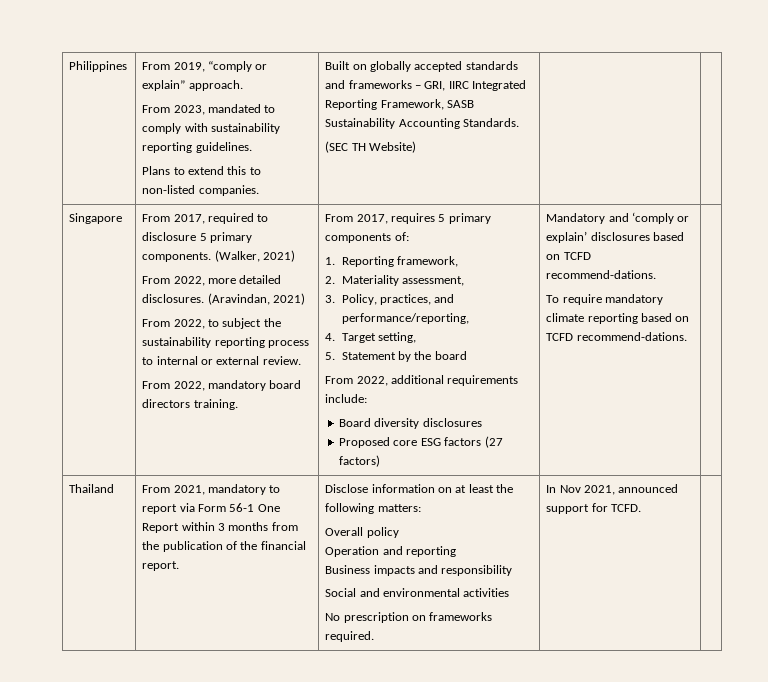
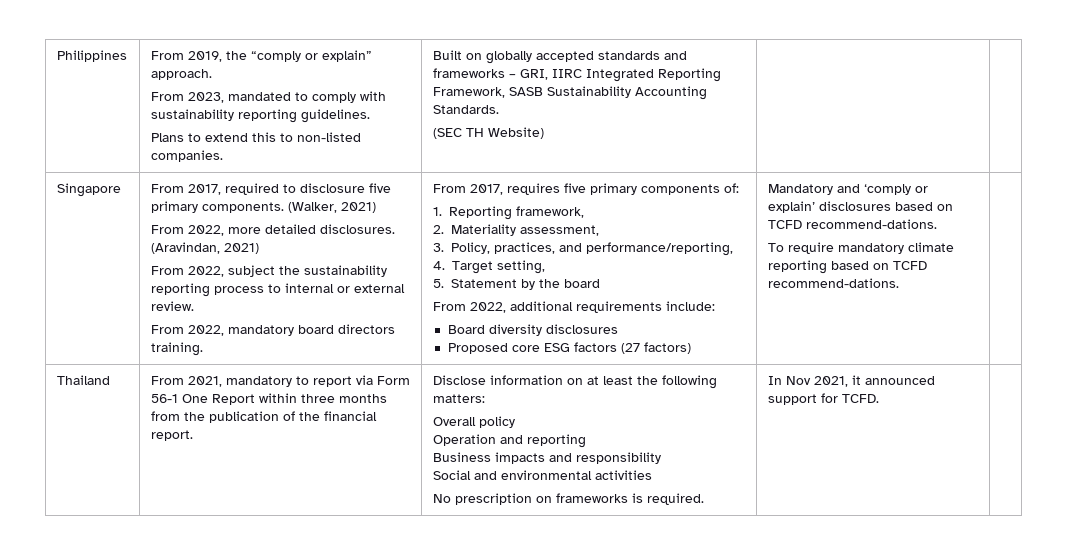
- From 2019, “comply or explain” approach.
+ From 2019, the “comply or explain” approach.
- From 2017, required to disclosure 5 primary components.
+ From 2017, required to disclosure five primary components.
- From 2022, to subject the sustainability reporting process to internal or external review.
+ From 2022, subject the sustainability reporting process to internal or external review.
- From 2017, requires 5 primary components of:
+ From 2017, requires five primary components of:
- From 2021, mandatory to report via Form 56-1 One Report within 3 months from the publication of the financial report.
+ From 2021, mandatory to report via Form 56-1 One Report within three months from the publication of the financial report.
- No prescription on frameworks required.
+ No prescription on frameworks is required.
- In Nov 2021, announced support for TCFD.
+ In Nov 2021, it announced support for TCFD.

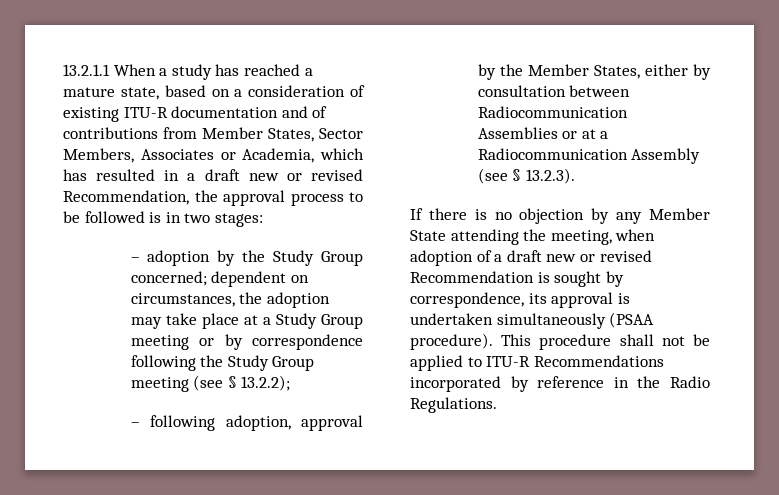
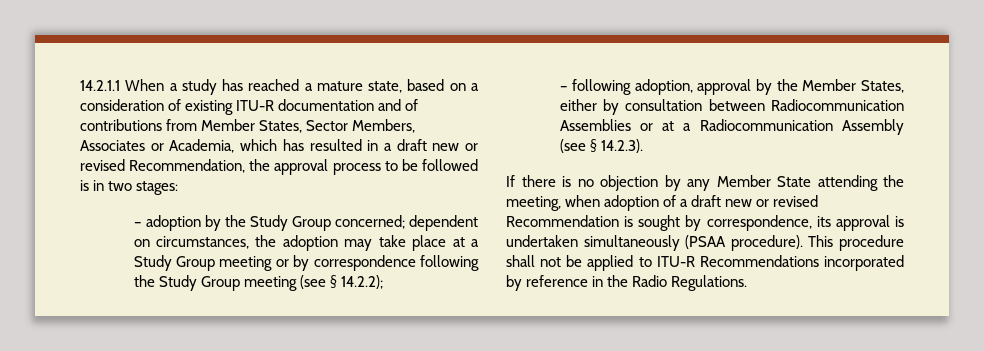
- 13.2.1.1 When a study has reached a mature state, based on a consideration of existing ITU-R documentation and of contributions from Member States, Sector Members, Associates or Academia, which has resulted in a draft new or revised Recommendation, the approval process to be followed is in two stages:
+ 14.2.1.1 When a study has reached a mature state, based on a consideration of existing ITU-R documentation and of contributions from Member States, Sector Members, Associates or Academia, which has resulted in a draft new or revised Recommendation, the approval process to be followed is in two stages:
- – adoption by the Study Group concerned; dependent on circumstances, the adoption may take place at a Study Group meeting or by correspondence following the Study Group meeting (see § 13.2.2);
+ – adoption by the Study Group concerned; dependent on circumstances, the adoption may take place at a Study Group meeting or by correspondence following the Study Group meeting (see § 14.2.2);
- – following adoption, approval by the Member States, either by consultation between Radiocommunication Assemblies or at a Radiocommunication Assembly (see § 13.2.3).
+ – following adoption, approval by the Member States, either by consultation between Radiocommunication Assemblies or at a Radiocommunication Assembly (see § 14.2.3).

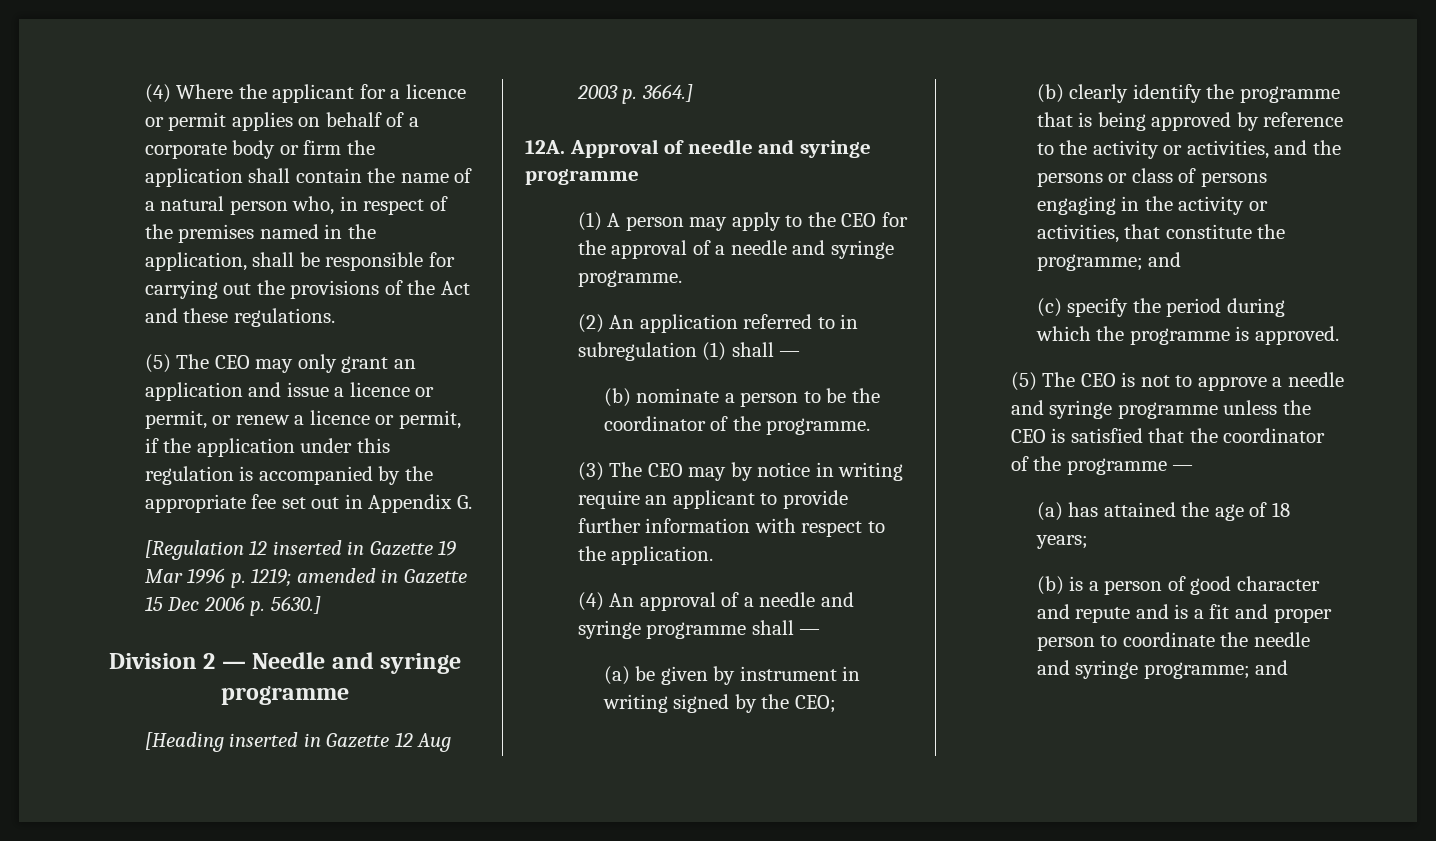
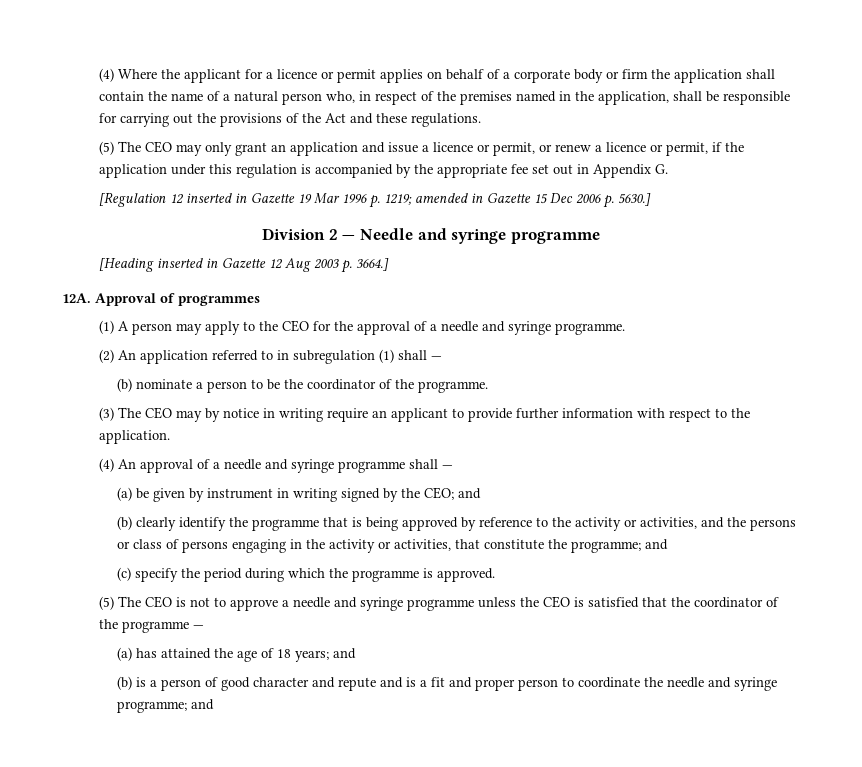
- Approval of needle and syringe programme
+ Approval of programmes
- (a) be given by instrument in writing signed by the CEO;
+ (a) be given by instrument in writing signed by the CEO; and
- (a) has attained the age of 18 years;
+ (a) has attained the age of 18 years; and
================
**What is expected**
What you give back must be the stretch above, starting at the line with "- – adoption" and ending at the line with "(see § 14.2.3).", copied exactly.

**Result of the exercise**
- – adoption by the Study Group concerned; dependent on circumstances, the adoption may take place at a Study Group meeting or by correspondence following the Study Group meeting (see § 13.2.2);
+ – adoption by the Study Group concerned; dependent on circumstances, the adoption may take place at a Study Group meeting or by correspondence following the Study Group meeting (see § 14.2.2);
- – following adoption, approval by the Member States, either by consultation between Radiocommunication Assemblies or at a Radiocommunication Assembly (see § 13.2.3).
+ – following adoption, approval by the Member States, either by consultation between Radiocommunication Assemblies or at a Radiocommunication Assembly (see § 14.2.3).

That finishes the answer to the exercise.